Task objective:
Although the records contain pictures, the copy must not; reproduce everything else in them exactly.

Dataset records:
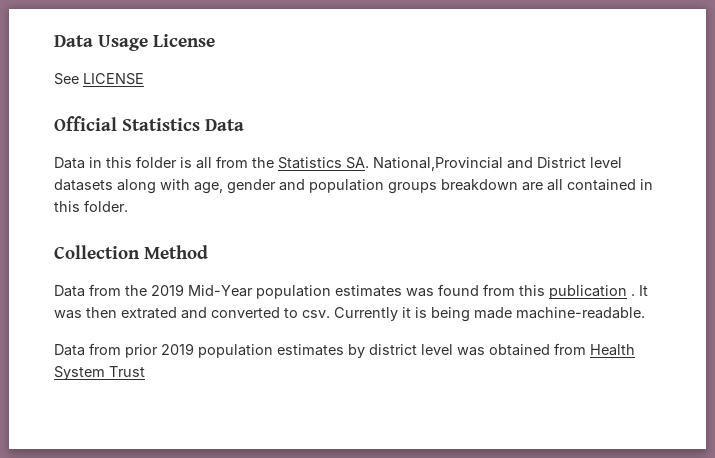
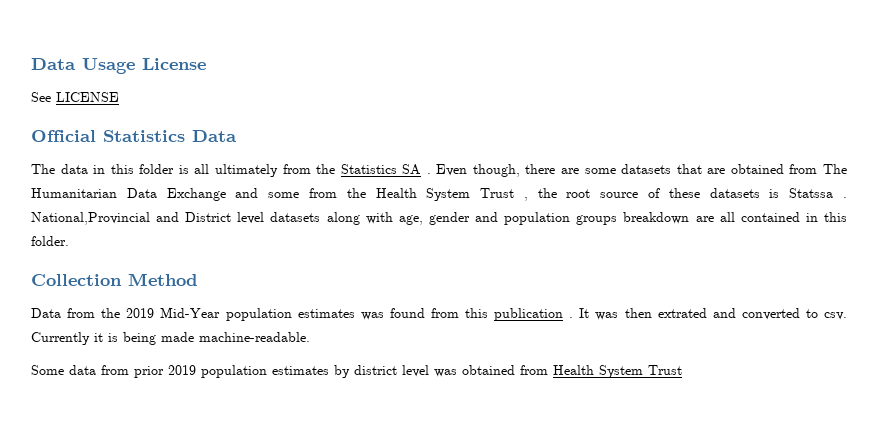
[54,157,85,169] Data -> [31,164,88,174] The data
(212, 163) none -> [214,164,278,177] ultimately
[346,157,369,169] SA. -> [402,164,848,177] [31,188,847,201] SA . Even though, there are some datasets that are obtained from The Humanitarian Data Exchange and some from the Health System Trust , the root source of these datasets is Statssa .
[54,344,85,356] Data -> [31,365,96,375] Some data

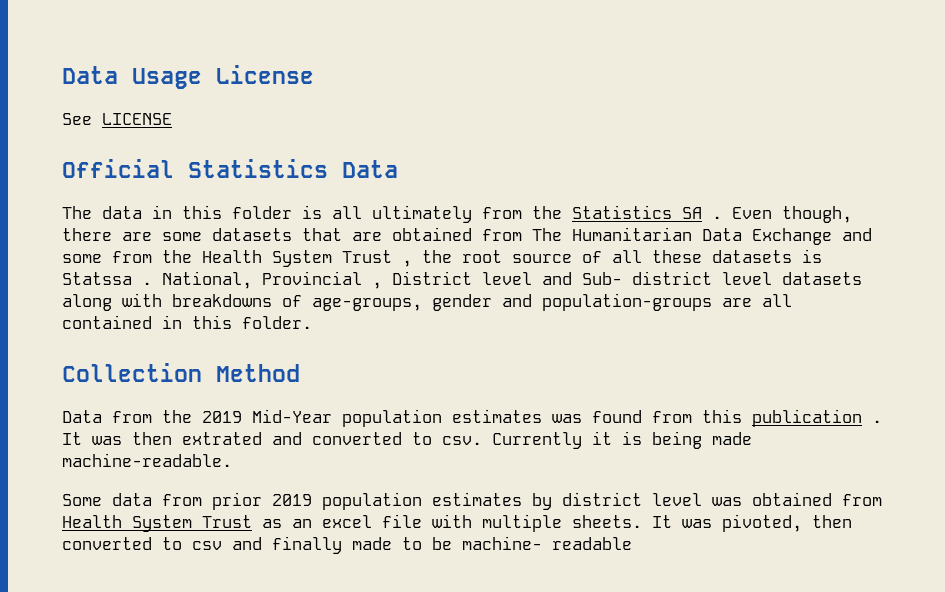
(661, 193) none -> [612,250,642,263] all
[31,212,690,225] National,Provincial and District level datasets along with age, gender and population groups breakdown -> [162,271,862,289] [62,293,712,311] National, Provincial , District level and Sub- district level datasets along with breakdowns of age-groups, gender and population-groups
(682, 370) none -> [262,514,852,532] [62,536,632,554] as an excel file with multiple sheets. It was pivoted, then converted to csv and finally made to be machine- readable

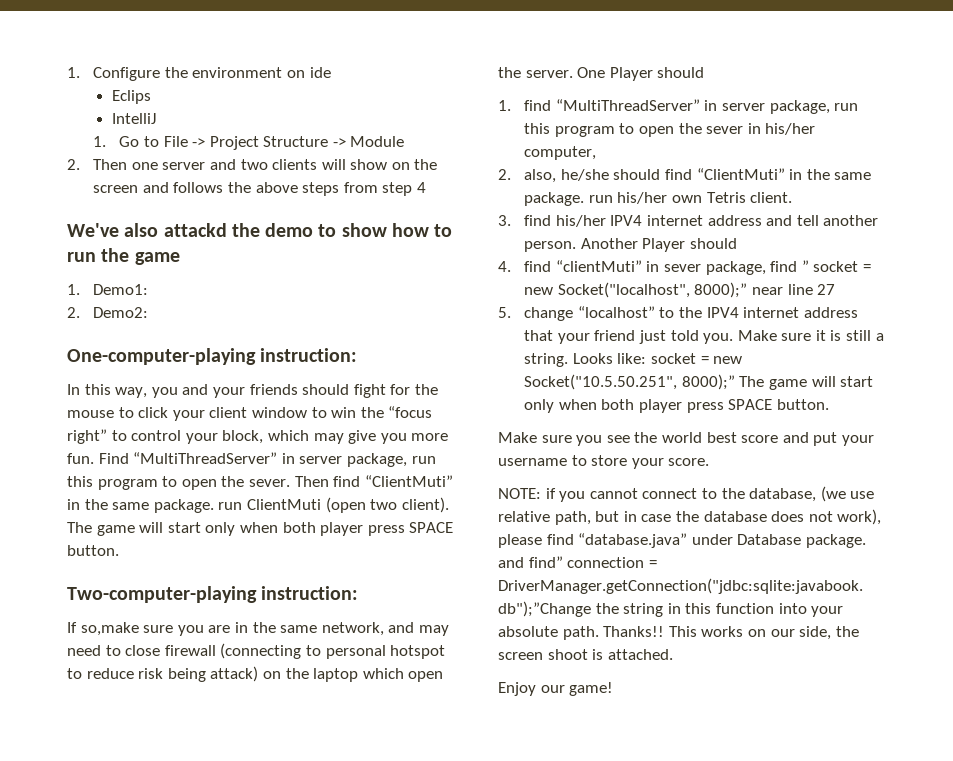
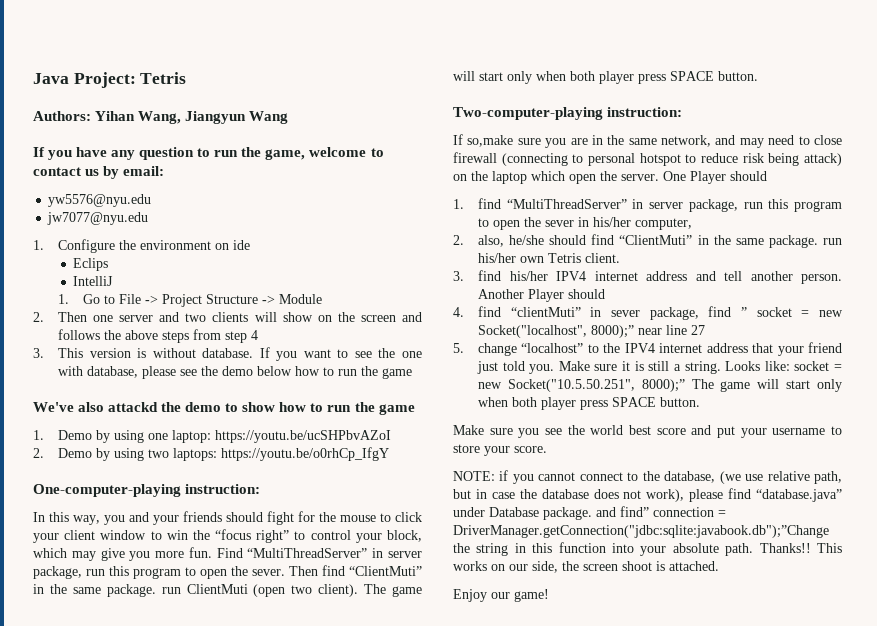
(67, 72) none -> [33,72,187,88] [33,111,289,124] [33,147,384,160] [33,166,165,179] [48,194,152,207] [47,212,149,225] Java Project: Tetris // Authors: Yihan Wang, Jiangyun Wang // If you have any question to run the game, welcome to contact us by email: // yw5576@nyu.edu // jw7077@nyu.edu //
(426, 187) none -> [33,347,423,361] [58,366,413,379] // 3. This version is without database. If you want to see the one with database, please see the demo below how to run the game
[93,284,149,295] [67,307,149,318] Demo1: // 2. Demo2: -> [58,430,392,443] [33,447,390,461] Demo by using one laptop: https://youtu.be/ucSHPbvAZoI // 2. Demo by using two laptops: https://youtu.be/o0rhCp_IfgY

Solution for this task:
[54,157,85,169] Data -> [31,164,88,174] The data
(212, 163) none -> [214,164,278,177] ultimately
[346,157,369,169] SA. -> [402,164,848,177] [31,188,847,201] SA . Even though, there are some datasets that are obtained from The Humanitarian Data Exchange and some from the Health System Trust , the root source of these datasets is Statssa .
[54,344,85,356] Data -> [31,365,96,375] Some data

(661, 193) none -> [612,250,642,263] all
[31,212,690,225] National,Provincial and District level datasets along with age, gender and population groups breakdown -> [162,271,862,289] [62,293,712,311] National, Provincial , District level and Sub- district level datasets along with breakdowns of age-groups, gender and population-groups
(682, 370) none -> [262,514,852,532] [62,536,632,554] as an excel file with multiple sheets. It was pivoted, then converted to csv and finally made to be machine- readable

(67, 72) none -> [33,72,187,88] [33,111,289,124] [33,147,384,160] [33,166,165,179] [48,194,152,207] [47,212,149,225] Java Project: Tetris // Authors: Yihan Wang, Jiangyun Wang // If you have any question to run the game, welcome to contact us by email: // yw5576@nyu.edu // jw7077@nyu.edu //
(426, 187) none -> [33,347,423,361] [58,366,413,379] // 3. This version is without database. If you want to see the one with database, please see the demo below how to run the game
[93,284,149,295] [67,307,149,318] Demo1: // 2. Demo2: -> [58,430,392,443] [33,447,390,461] Demo by using one laptop: https://youtu.be/ucSHPbvAZoI // 2. Demo by using two laptops: https://youtu.be/o0rhCp_IfgY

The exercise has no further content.